I'd like to know what kind of clamps you guys use. How do you like them, etc.


----------



## Pretender (Jun 22, 2019)

I have Bessy's and Jorgensen bar clamps as well as pipe clamps, C-clamps and spring clamps
The bessys are my first choice but some times they are to big and bulky.
Best to have an assortment.


----------



## JohnTC (Mar 1, 2018)

Have HF and Bessey F clamps, Irwin one-handed clamps, and a few pipe clamps. For my next clamps, I'm thinking about making something like these.


----------



## mmwood_1 (Oct 24, 2007)

There are a lot of clamps on the page you linked to, so I'm not sure which ones you are comparing to, but for smaller, lightweight clamps, I constantly use the disc style bar clamps. I have both Jorgenson and Bessey, both of which work very well, as long as you get the disc style.
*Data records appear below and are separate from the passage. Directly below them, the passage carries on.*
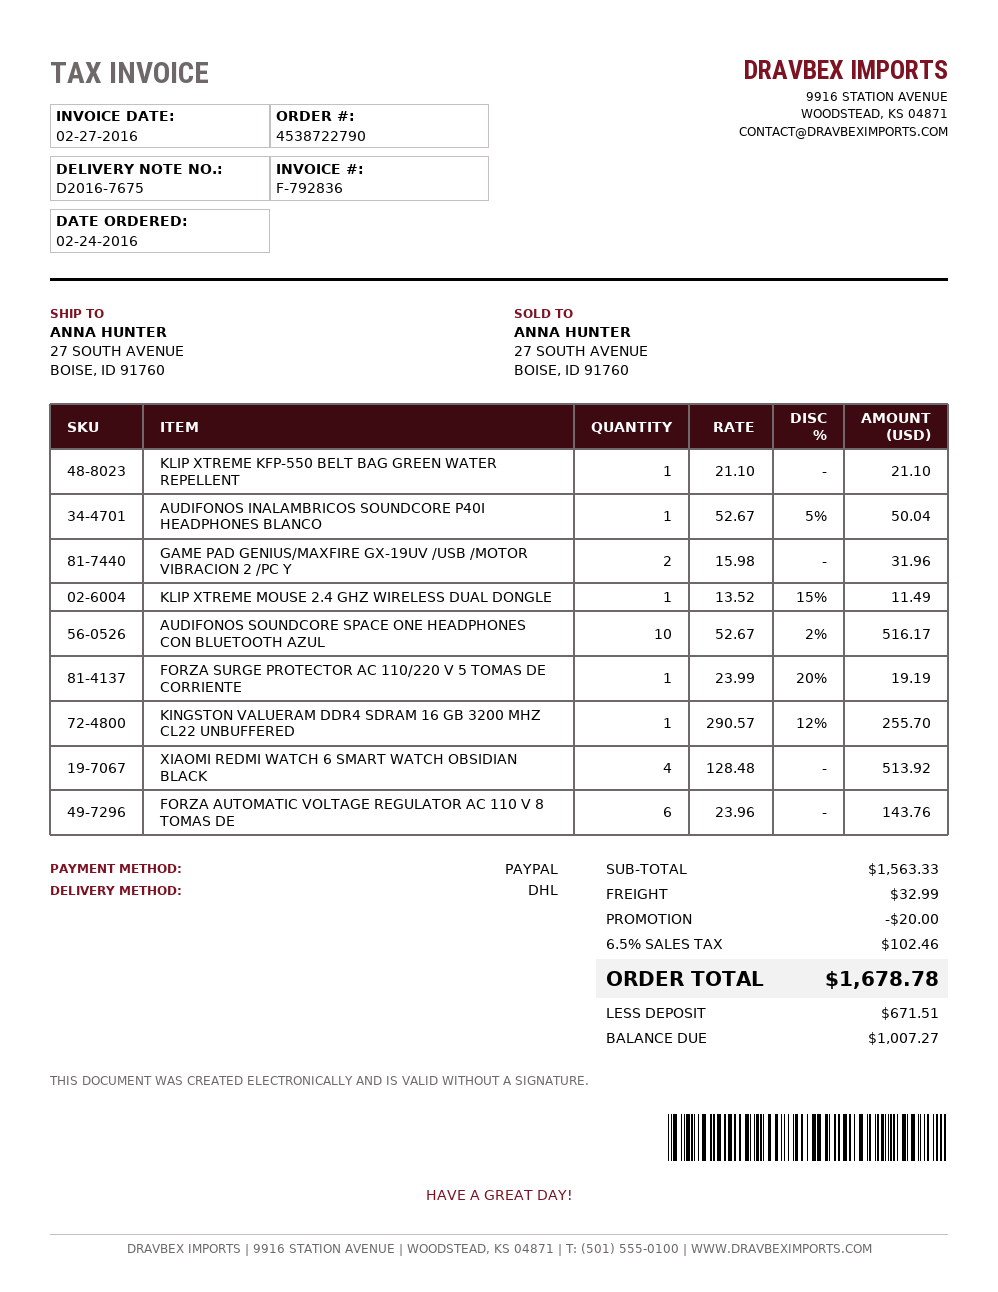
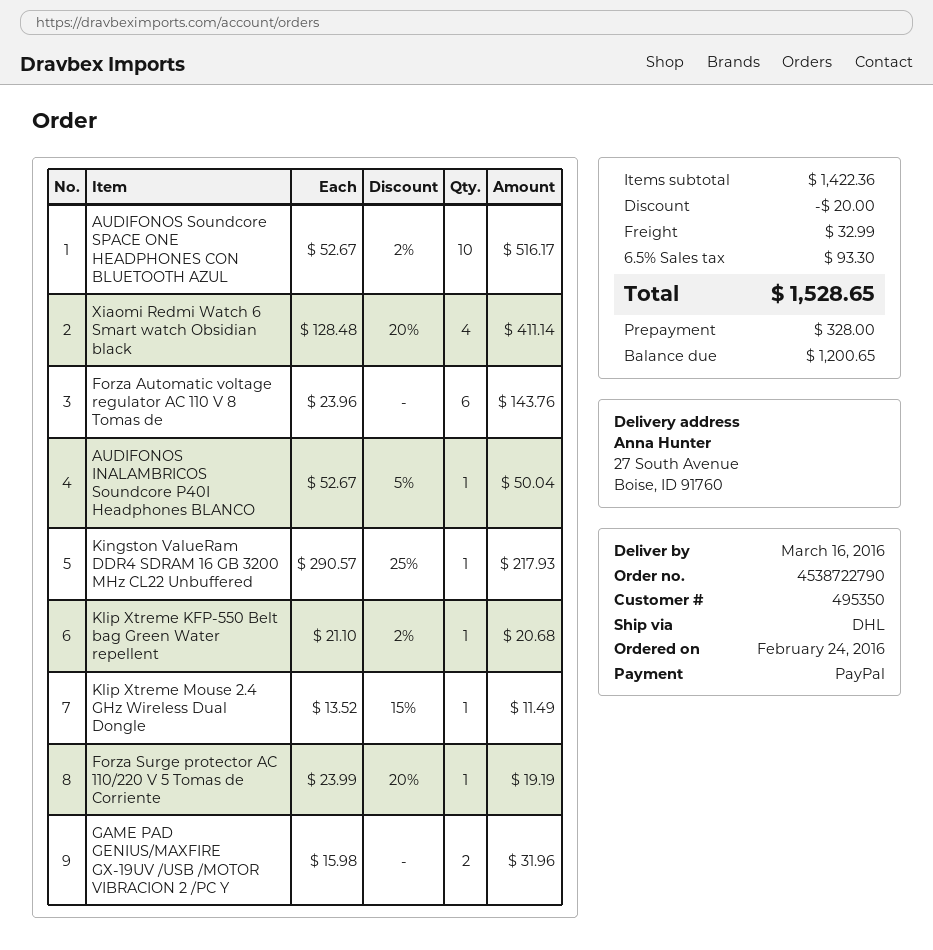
KLIP XTREME KFP-550 BELT BAG GREEN WATER REPELLENT: 1 x 21.10 = 21.10 -> 1 x 21.10 - 2% = 20.68
KINGSTON VALUERAM DDR4 SDRAM 16 GB 3200 MHZ CL22 UNBUFFERED: 1 x 290.57 - 12% = 255.70 -> 1 x 290.57 - 25% = 217.93
XIAOMI REDMI WATCH 6 SMART WATCH OBSIDIAN BLACK: 4 x 128.48 = 513.92 -> 4 x 128.48 - 20% = 411.14
subtotal: 1563.33 -> 1422.36
tax: 6.5% = 102.46 -> 6.5% = 93.30
total: 1678.78 -> 1528.65
deposit: 671.51 -> 328.00
balance: 1007.27 -> 1200.65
The Bessey friction style, which I had a couple of, didn't work very well. I don't find them to be at all cumbersome or bulky, especially as compared to pipe clamps. But I only use the 18" sizes. Beyond that, I go with Jorgenson pipe clamps.


----------



## Tool Agnostic (Aug 13, 2017)

Most woodworkers I know have many different clamps in many different styles, including me. I accumulated them over many decades. I buy clamps as I need them, and get by using the "wrong" clamp because it is good enough and does the job I need.

I don't like C clamps, especially not for woodworking, although I use them when I have to. Sometimes "have to" means "ran out of the other clamps that I prefer." 

Another thing to keep in mind is that you do not need a lot of clamping pressure for most glue-ups. According to Titebond, you need only 5 pounds (PSI?) of clamping pressure for their wood glues. The clamp keeps the pieces in place and ensures a uniform thin layer of glue in the joint. Some people clamp so hard they starve the joint of glue and make it weaker than it should be.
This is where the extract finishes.